Segment Open
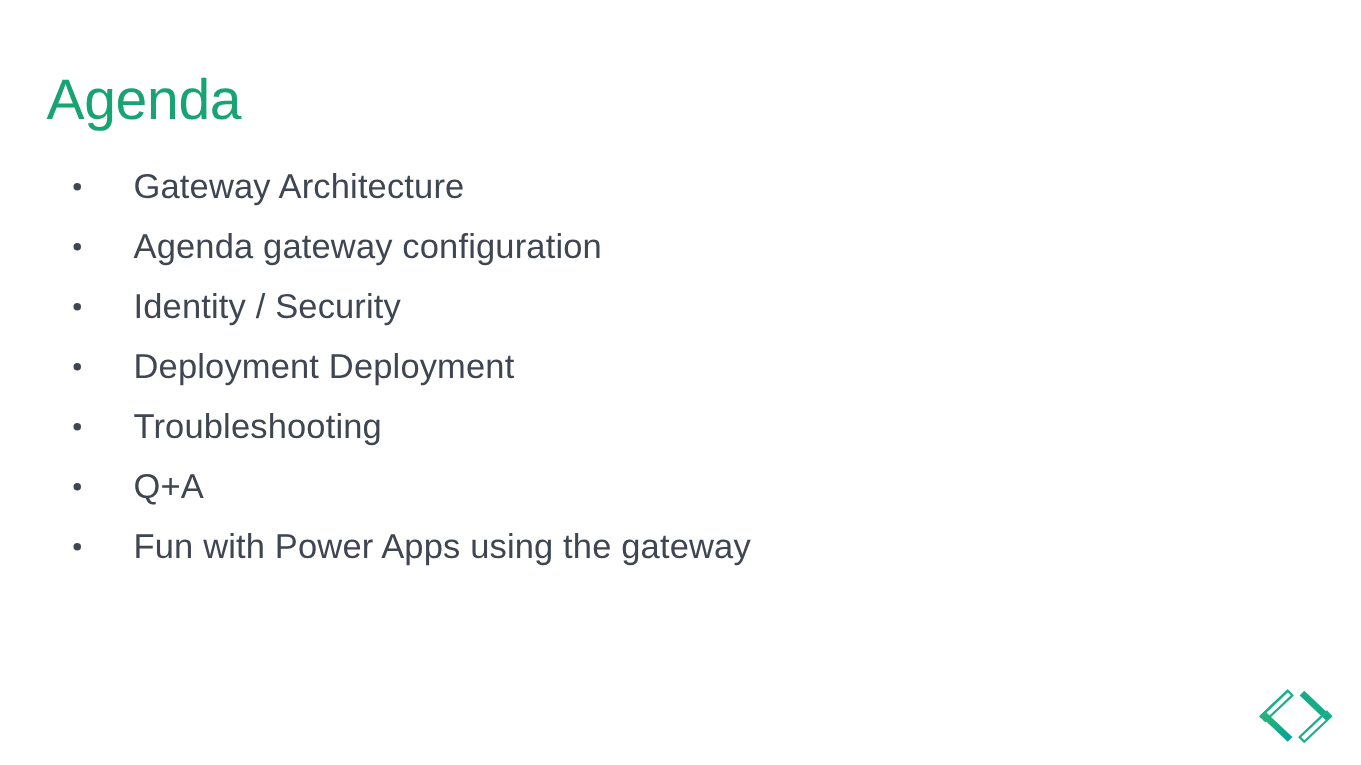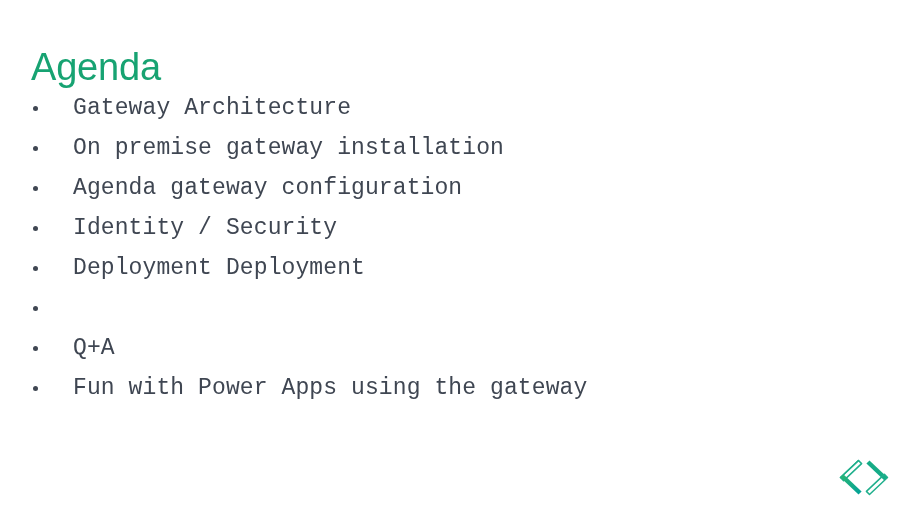"Gateway Architecture" #agenda-list { font-family: Liberation Mono, monospace -> none; margin: 0 -> 16px }
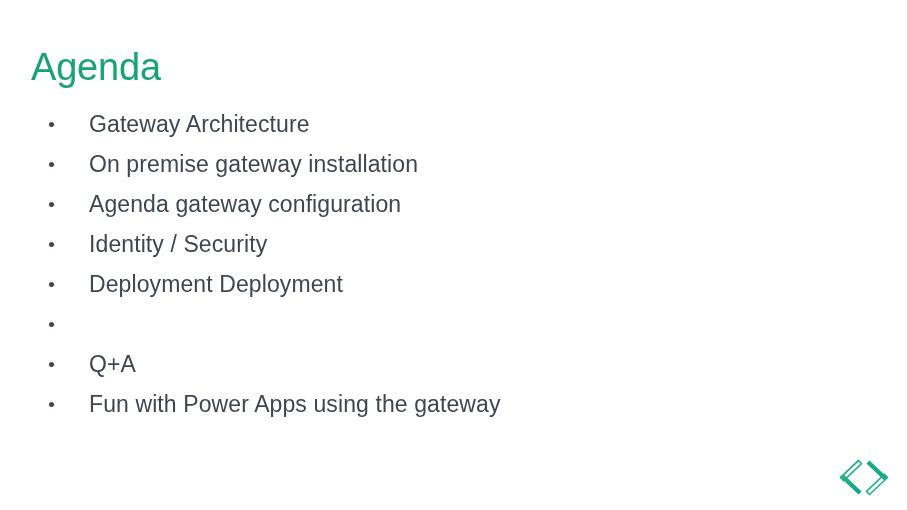"On premise gateway installation" li.agenda-item { html: <li> <span></span> <span>On premise gateway installation</span> </li> -> none }
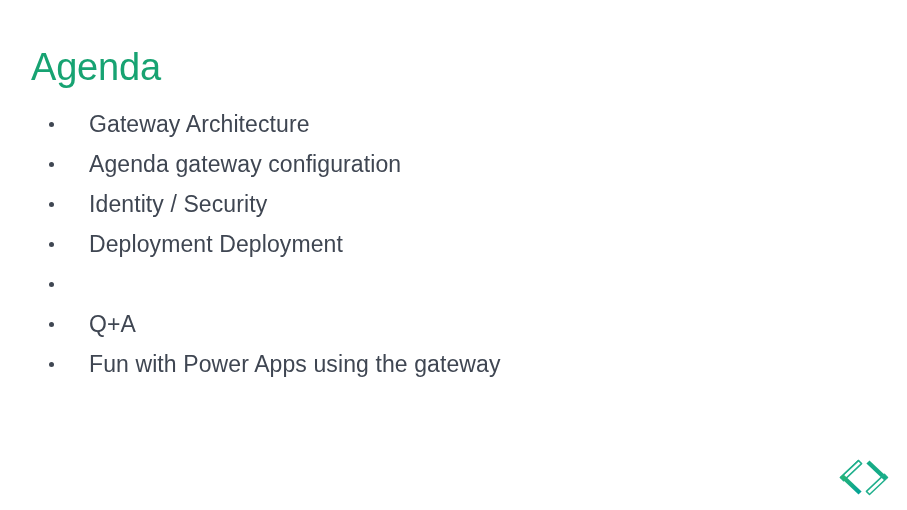"Troubleshooting" span.agenda-text { html: none -> <span>Troubleshooting</span> }
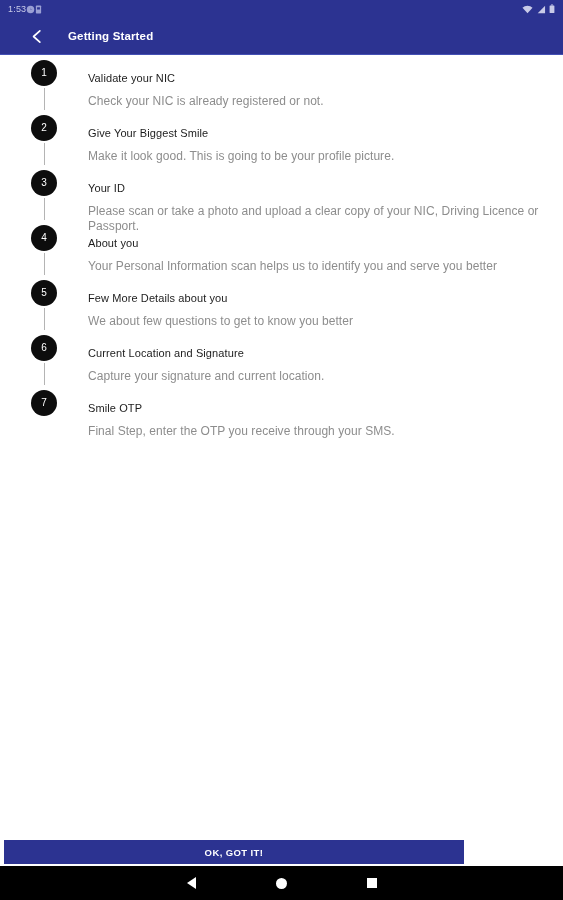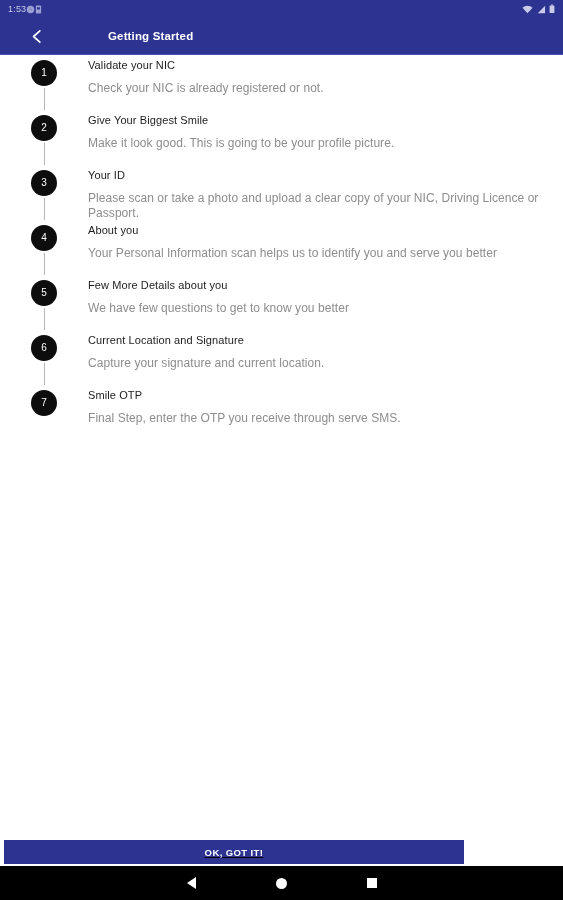"Getting Started" #app-bar { gap: 40px -> none }
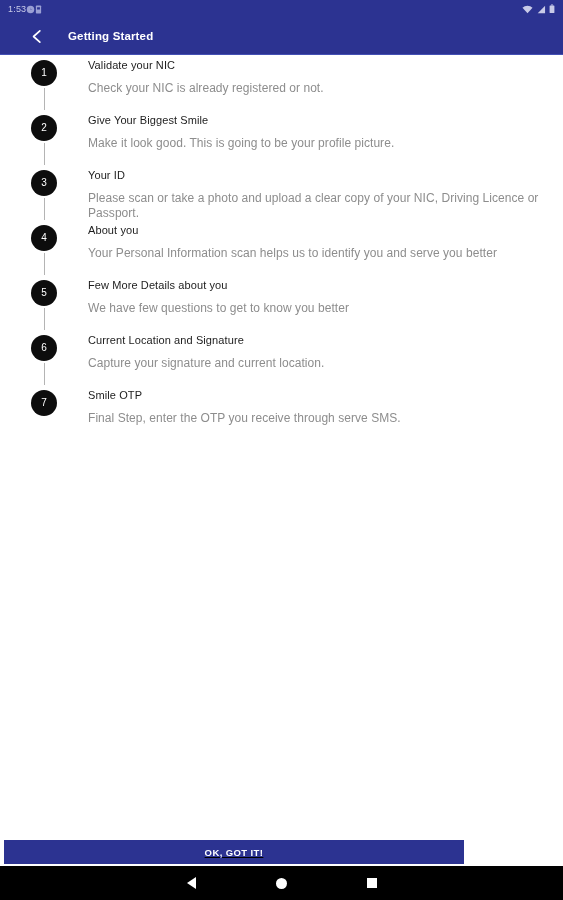"Validate your NIC" .text-col { padding-top: 4px -> 17px }
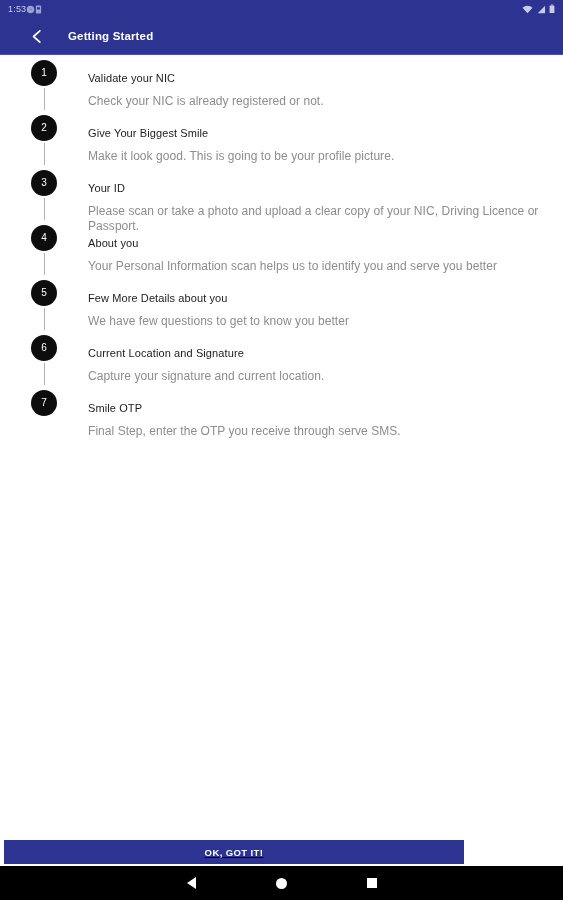"We have few questions to" div.step-sub { text: have -> about }
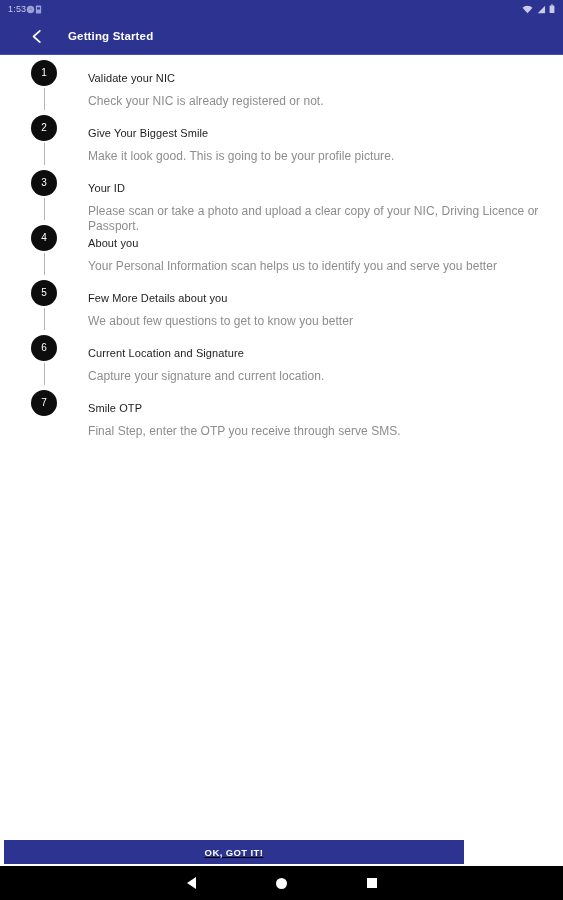"Final Step, enter the OTP" div.step-sub { text: serve -> your }
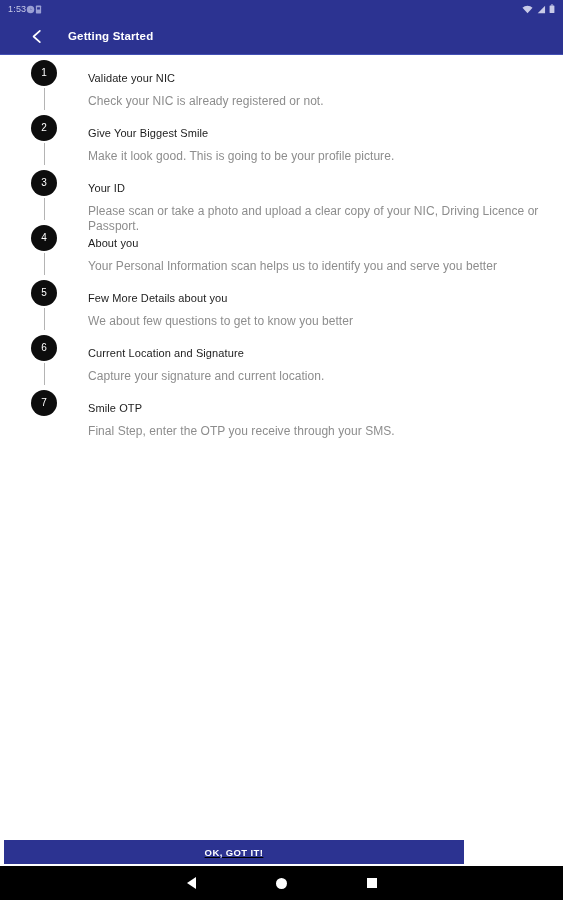"OK, GOT IT!" #cta-wrap { text-decoration: underline -> none }
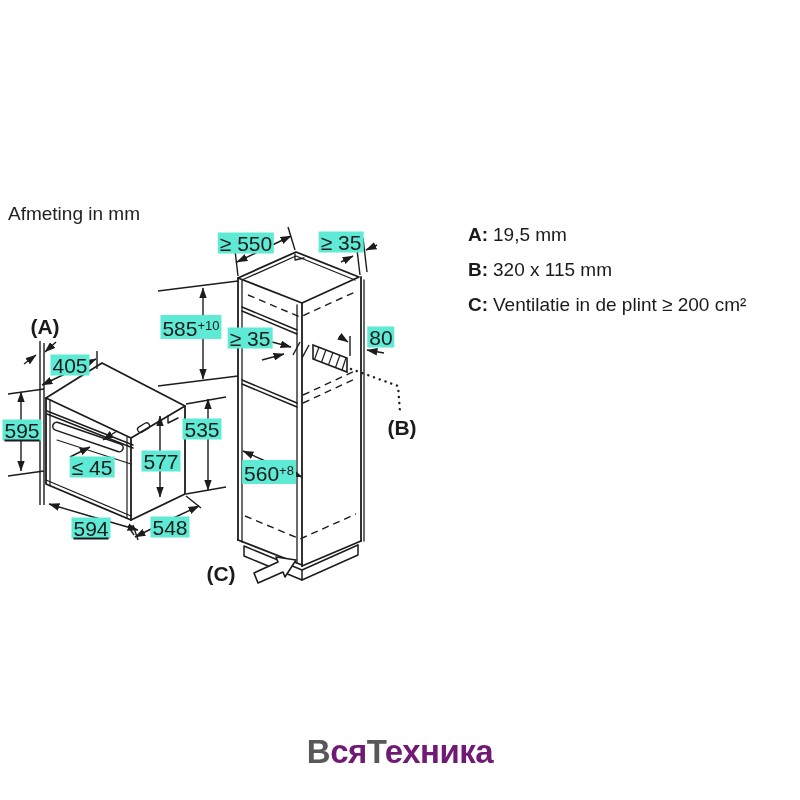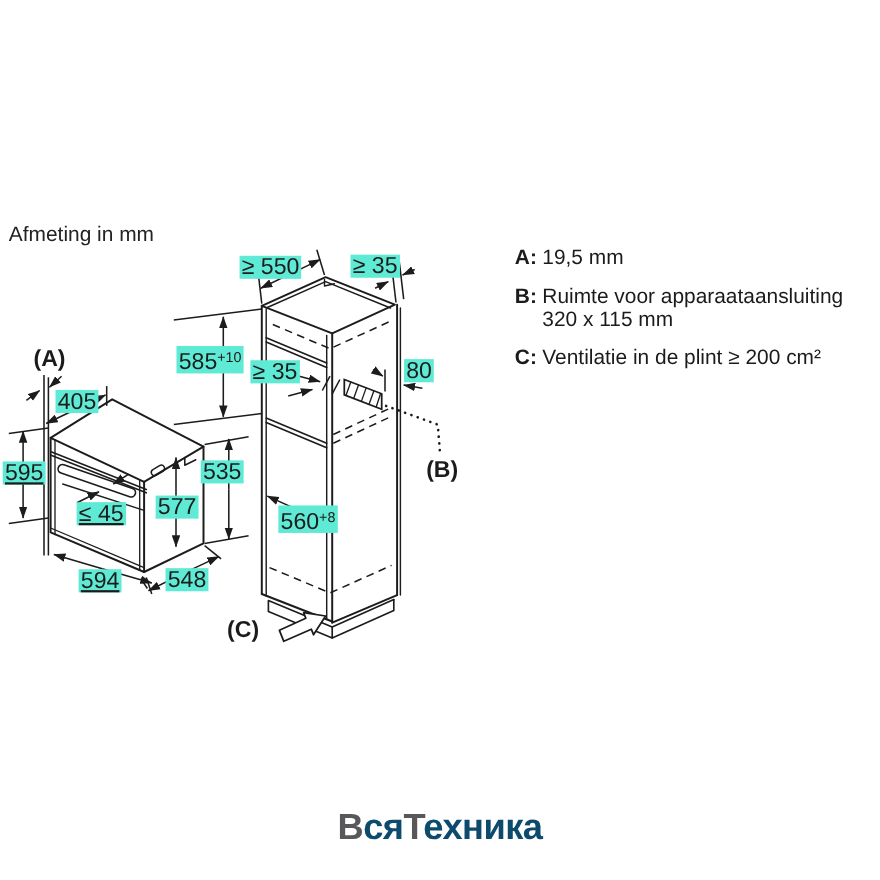"Ruimte voor apparaataansluiting" span { html: <span>Ruimte voor apparaataansluiting</span> -> none }
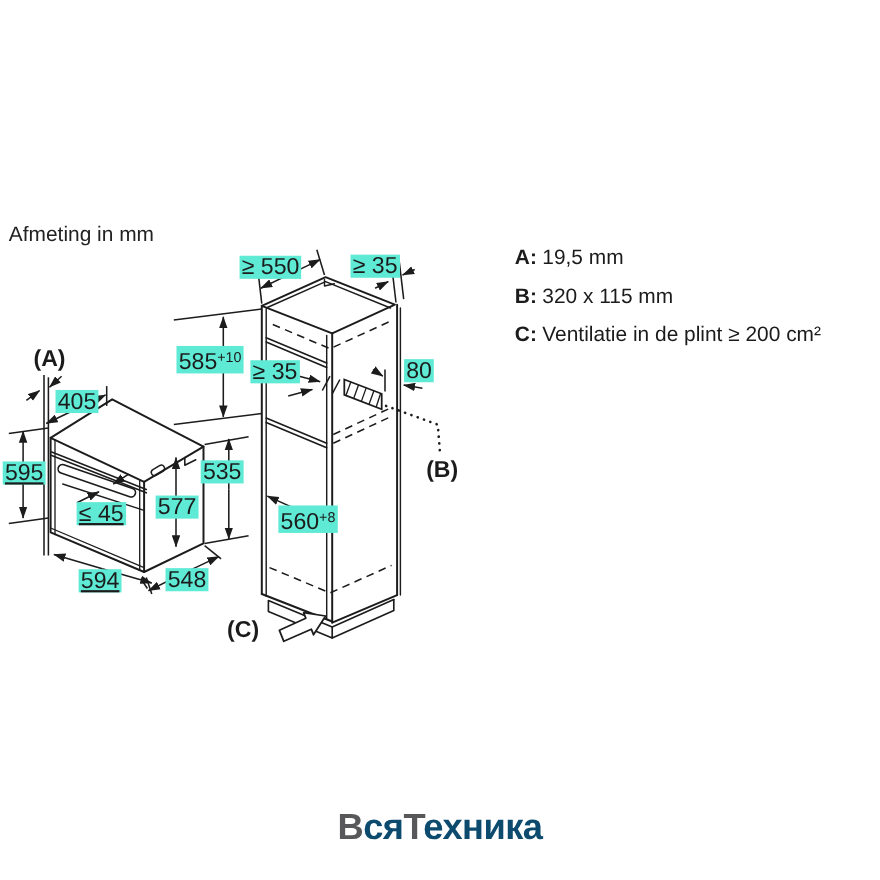"≤ 45" div.lbl { text-decoration: underline -> none }
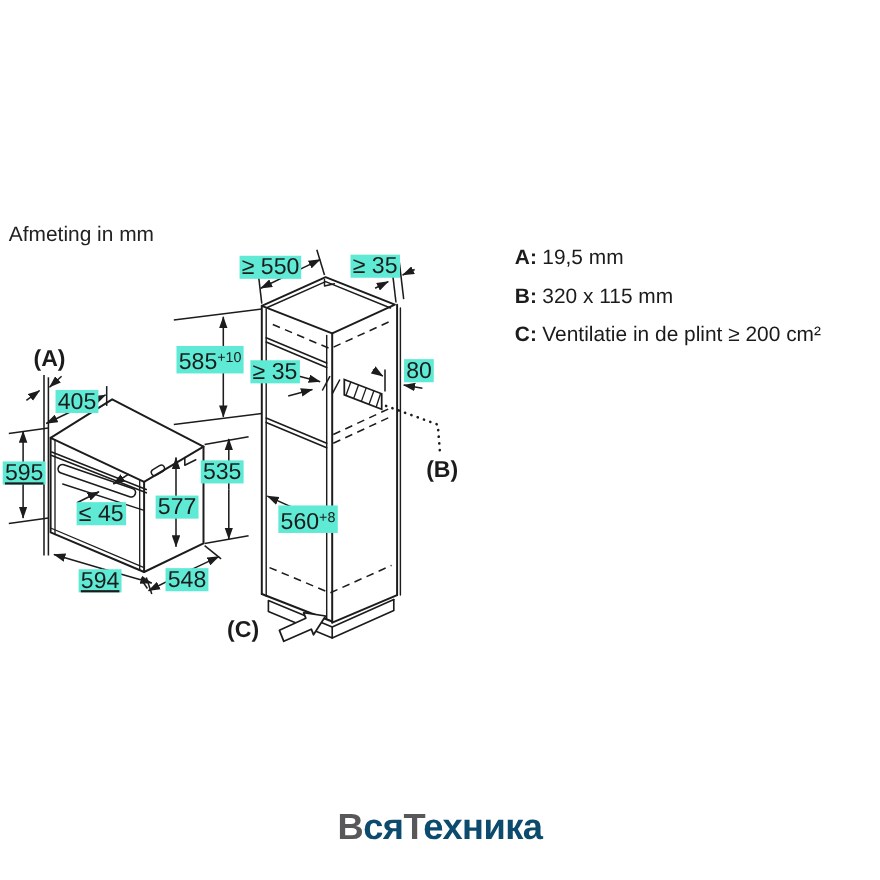"560+8" div.lbl { left: 280px -> 269px }
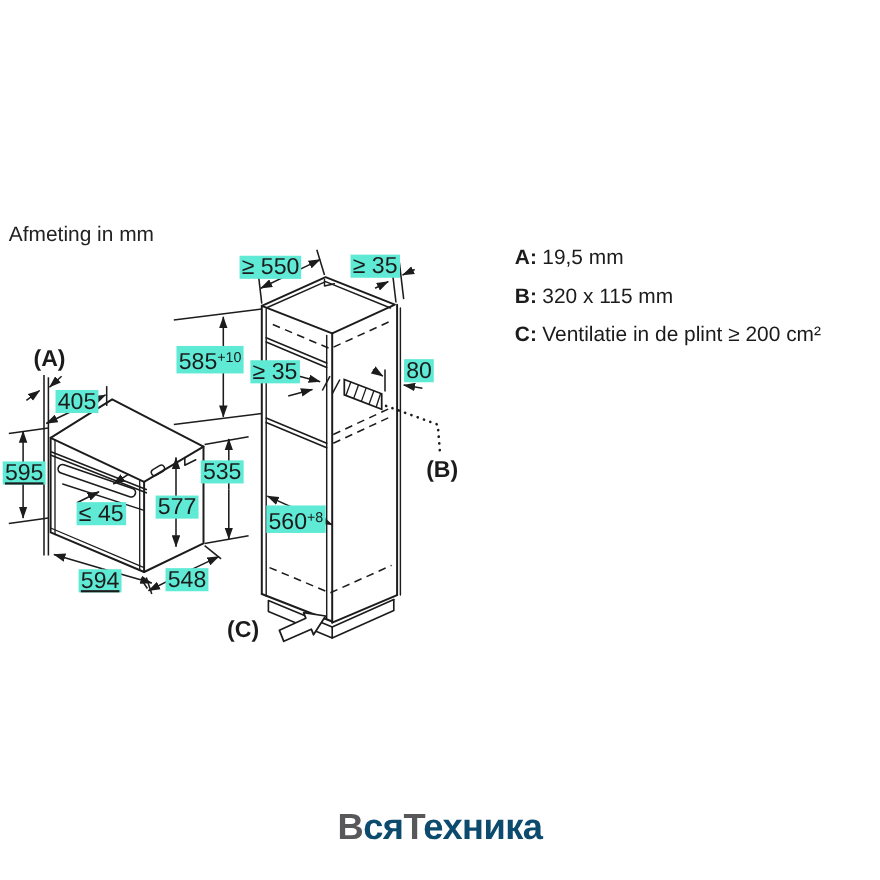"ся" .wm-orange { color: #0c4a6e -> #701a75 }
Segment Closed
Leave every picture out and return exactly the lines from the one holding "html: none ->" through the end of the records above, both ends included, and nothing more.

"Troubleshooting" span.agenda-text { html: none -> <span>Troubleshooting</span> }
"Getting Started" #app-bar { gap: 40px -> none }
"Validate your NIC" .text-col { padding-top: 4px -> 17px }
"We have few questions to" div.step-sub { text: have -> about }
"Final Step, enter the OTP" div.step-sub { text: serve -> your }
"OK, GOT IT!" #cta-wrap { text-decoration: underline -> none }
"Ruimte voor apparaataansluiting" span { html: <span>Ruimte voor apparaataansluiting</span> -> none }
"≤ 45" div.lbl { text-decoration: underline -> none }
"560+8" div.lbl { left: 280px -> 269px }
"ся" .wm-orange { color: #0c4a6e -> #701a75 }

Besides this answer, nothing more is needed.